Pendant ce temps, le label Frémeaux & Associés poursuivait, lui aussi, une entreprise dans laquelle il excelle : ressusciter le jazz des temps passés, plonger dans ses arcanes pour en faire ressurgir les grands moments et les grands interprètes. Parmi les dernières explorations, deux méritent une attention particulière : « Jazz Ladies. The Singing Pianists 1926-1961 » (4) fait se côtoyer des stars mondialement célèbres (Aretha Franklin, Nina Simone, Shirley Horn ou Rose Murphy) et d’autres moins connues  mais non moins valeureuses (Camille Howard, Cleo Brown, Julia Lee).

L’une d’entre elles, Blossom Dearie, se voit consacrer une anthologie sous le titre « Blossom Dearie Little Jazz Bird 1952-1959 » (5). Deux coffrets enrichis de livrets excellemment présentés (telle est la tradition de la maison) par Jean-Paul Ricard et Jean Buzelin pour le premier, Olivier Julien pour le second. 

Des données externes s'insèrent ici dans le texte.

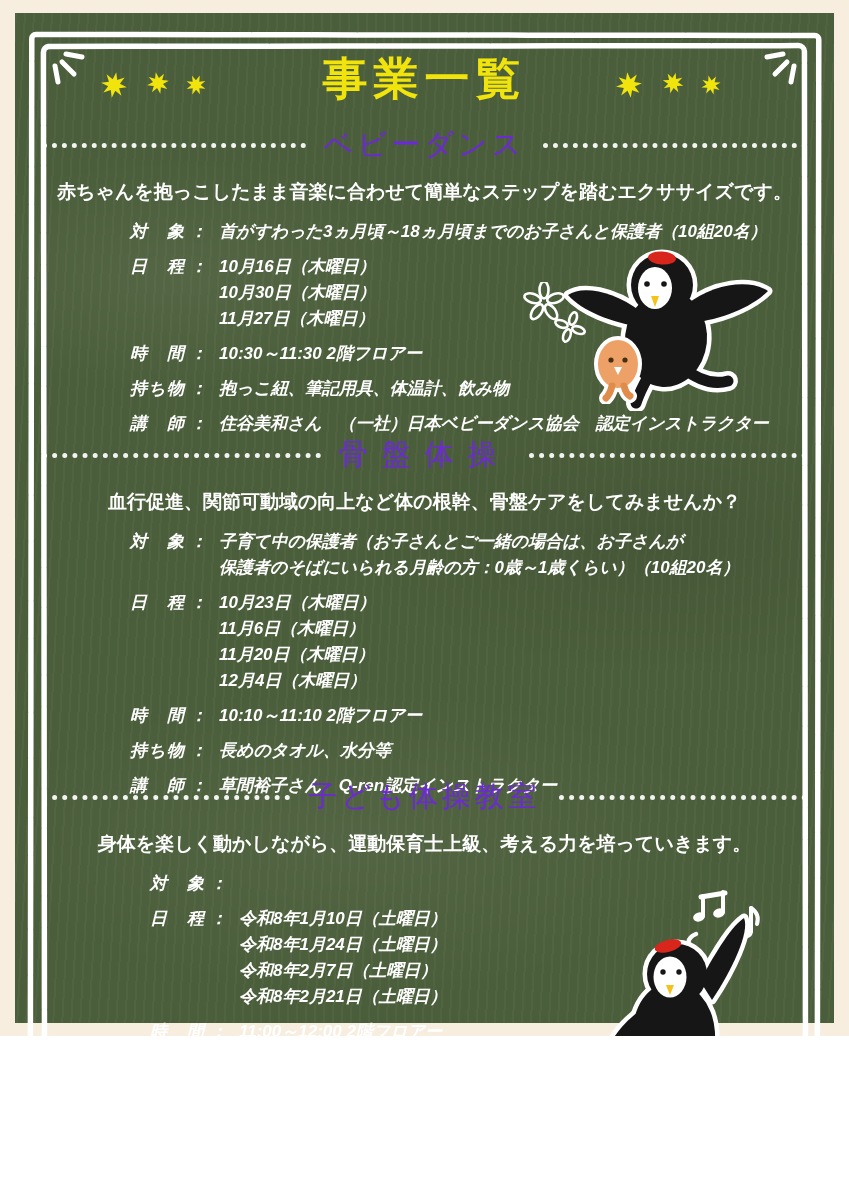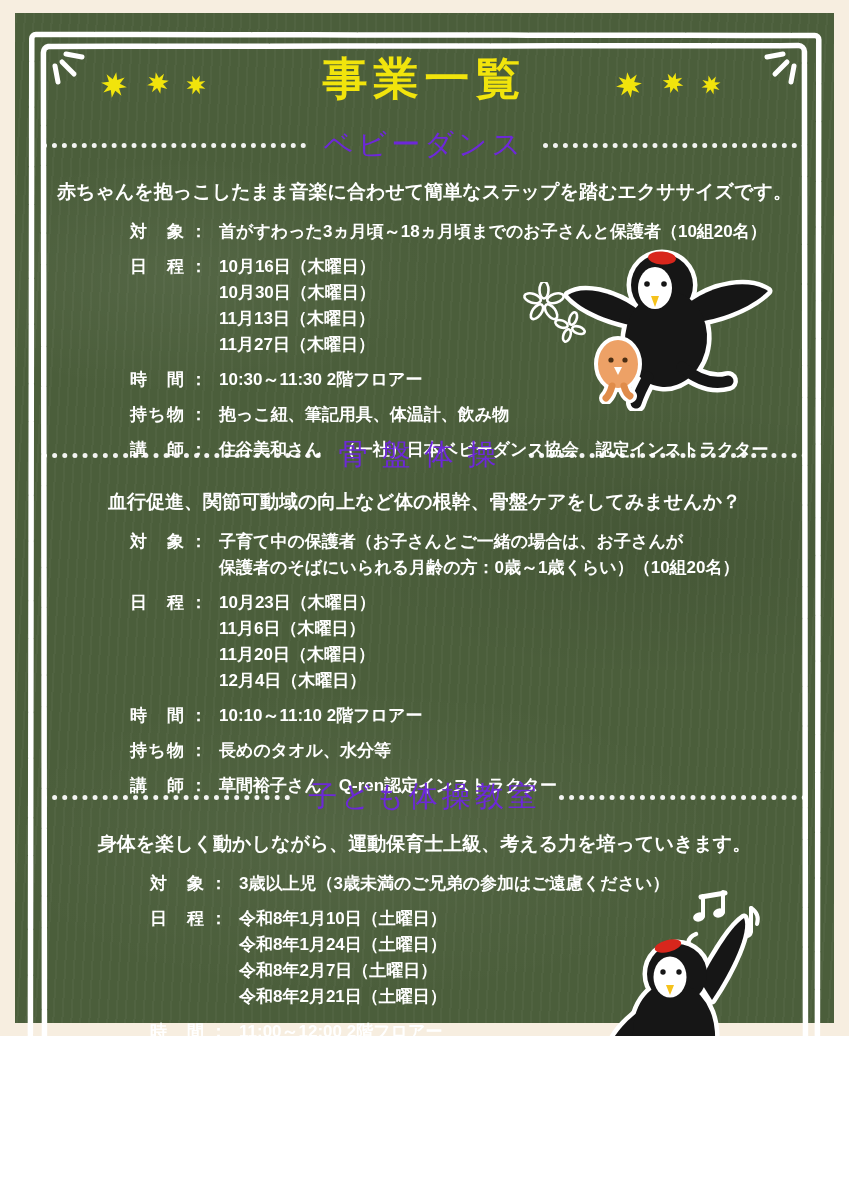"対象" .details { font-style: none -> italic }
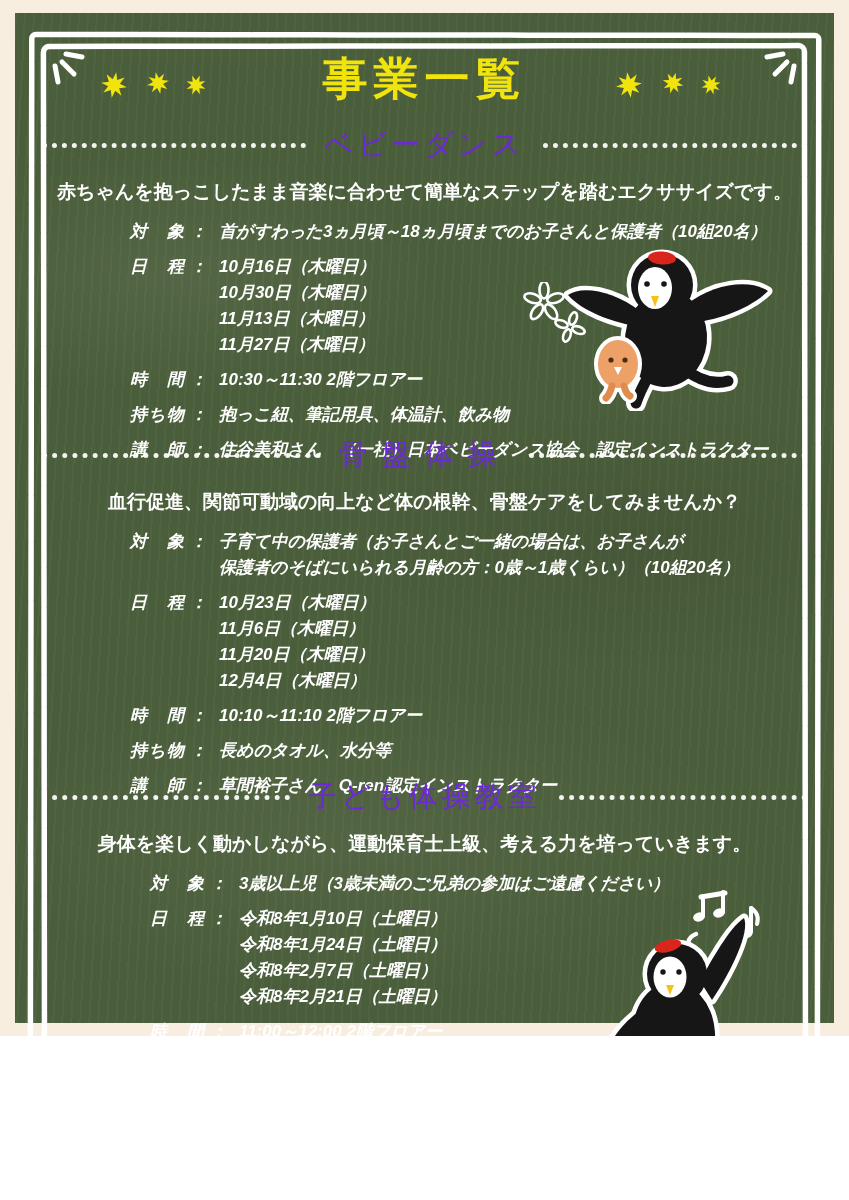"11月13日（木曜日）" div.val-line { html: <div>11月13日（木曜日）</div> -> none }
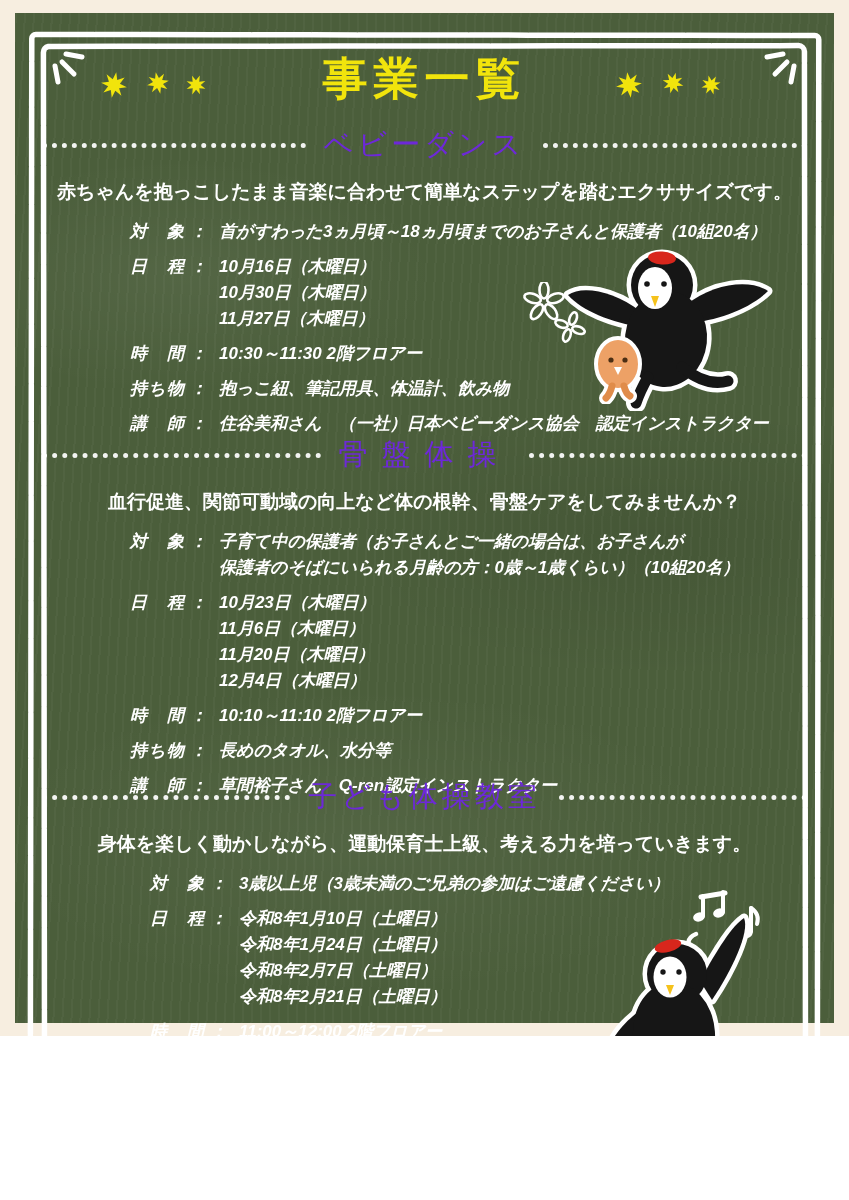"3歳以上児（3歳未満のご兄弟の参加はご遠慮ください）" div.vals { html: <div> <div>3歳以上児（3歳未満のご兄弟の参加はご遠慮ください）</div> </div> -> none }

Autant de témoignages propres , dans la morosité des temps, à maintenir ou susciter l’espoir : non, le jazz, solidement enraciné, n’est pas mort. Il n’attend, pour refleurir, qu’un rayon de soleil.

Jacques Aboucaya

1 – The Blinkers – « For Fun & Dance » 1 CD autoproduit / www.blinkerstrio.com

2 – Claude Tissendier « New Saxomania », 1 CD autoproduit / www.claudetissendier.com

3 – Jérôme Etcheberry Popstet « Satchmocracy. A Tribute To Louis Armstrong » 1 CD Camille Productions / Socadisc

4 – «  Jazz Ladies The Singing Pianists 1926-1961 » 1coffret de 3 CD Frémeaux & Associés / Socadisc

5 – « Blossom Dearie Little Jazz Bird 1952-1959 » 1 coffret de 3 CD Frémeaux & Associés / Socadic.